Excerpts from a dataset:

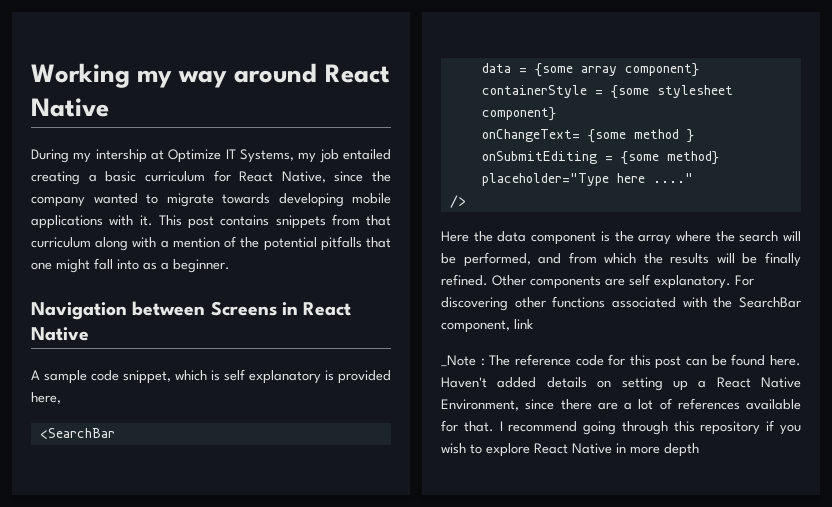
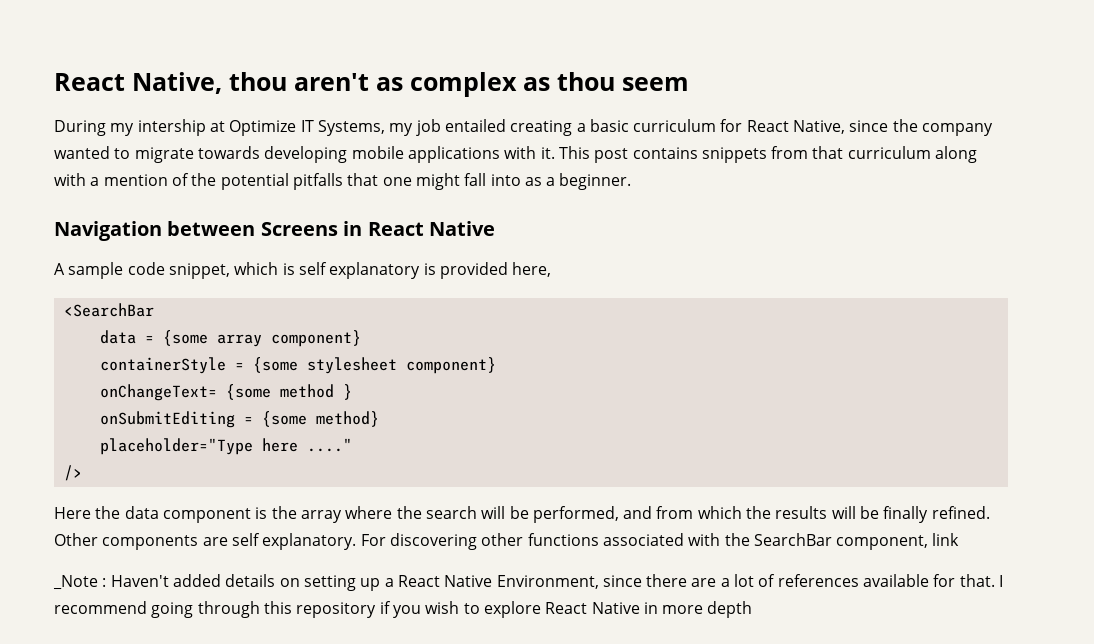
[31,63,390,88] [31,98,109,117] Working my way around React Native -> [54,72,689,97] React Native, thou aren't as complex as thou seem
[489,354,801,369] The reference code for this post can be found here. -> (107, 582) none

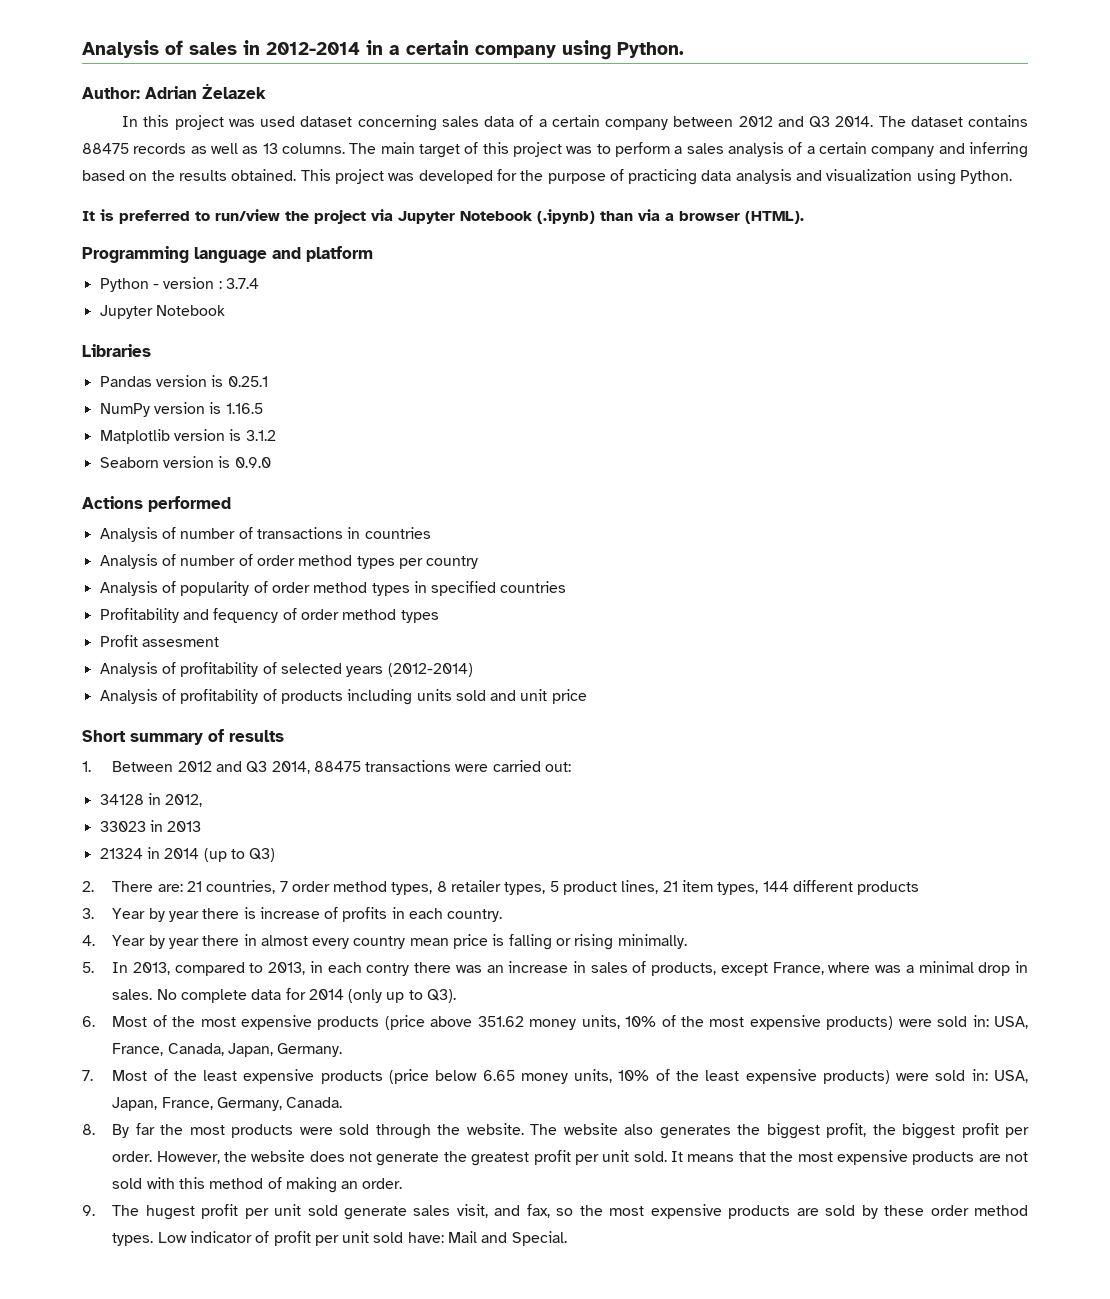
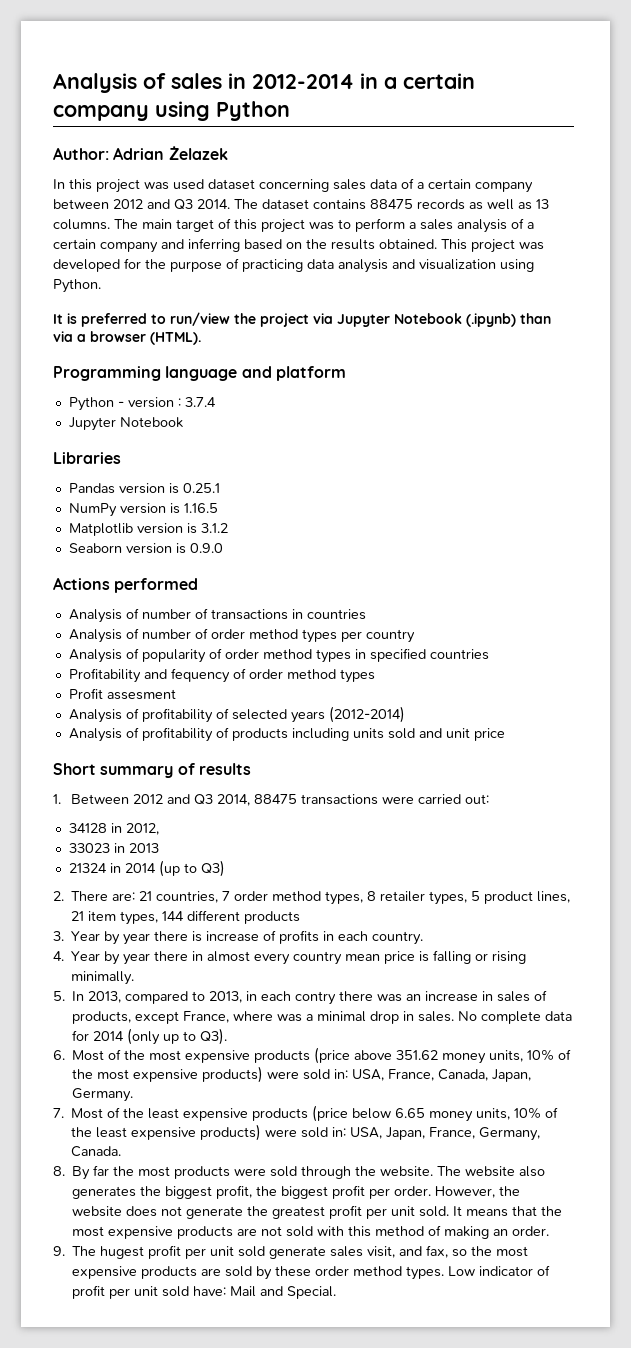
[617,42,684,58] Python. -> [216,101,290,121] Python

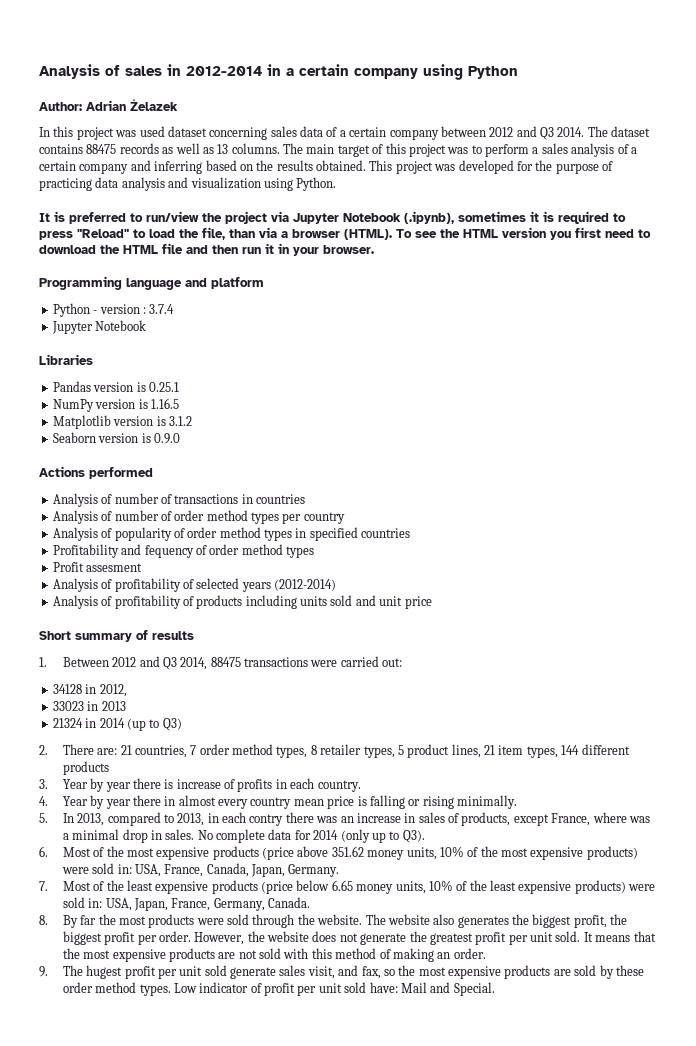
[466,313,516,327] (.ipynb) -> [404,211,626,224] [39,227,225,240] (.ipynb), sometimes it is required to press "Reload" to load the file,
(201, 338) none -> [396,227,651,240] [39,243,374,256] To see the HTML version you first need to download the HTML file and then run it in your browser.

EXERCISE DIRECTIONS:
Since only the text is needed, retype the data above exactly and omit the pictures.

RESULT OF THIS EXERCISE:
[31,63,390,88] [31,98,109,117] Working my way around React Native -> [54,72,689,97] React Native, thou aren't as complex as thou seem
[489,354,801,369] The reference code for this post can be found here. -> (107, 582) none

[617,42,684,58] Python. -> [216,101,290,121] Python

[466,313,516,327] (.ipynb) -> [404,211,626,224] [39,227,225,240] (.ipynb), sometimes it is required to press "Reload" to load the file,
(201, 338) none -> [396,227,651,240] [39,243,374,256] To see the HTML version you first need to download the HTML file and then run it in your browser.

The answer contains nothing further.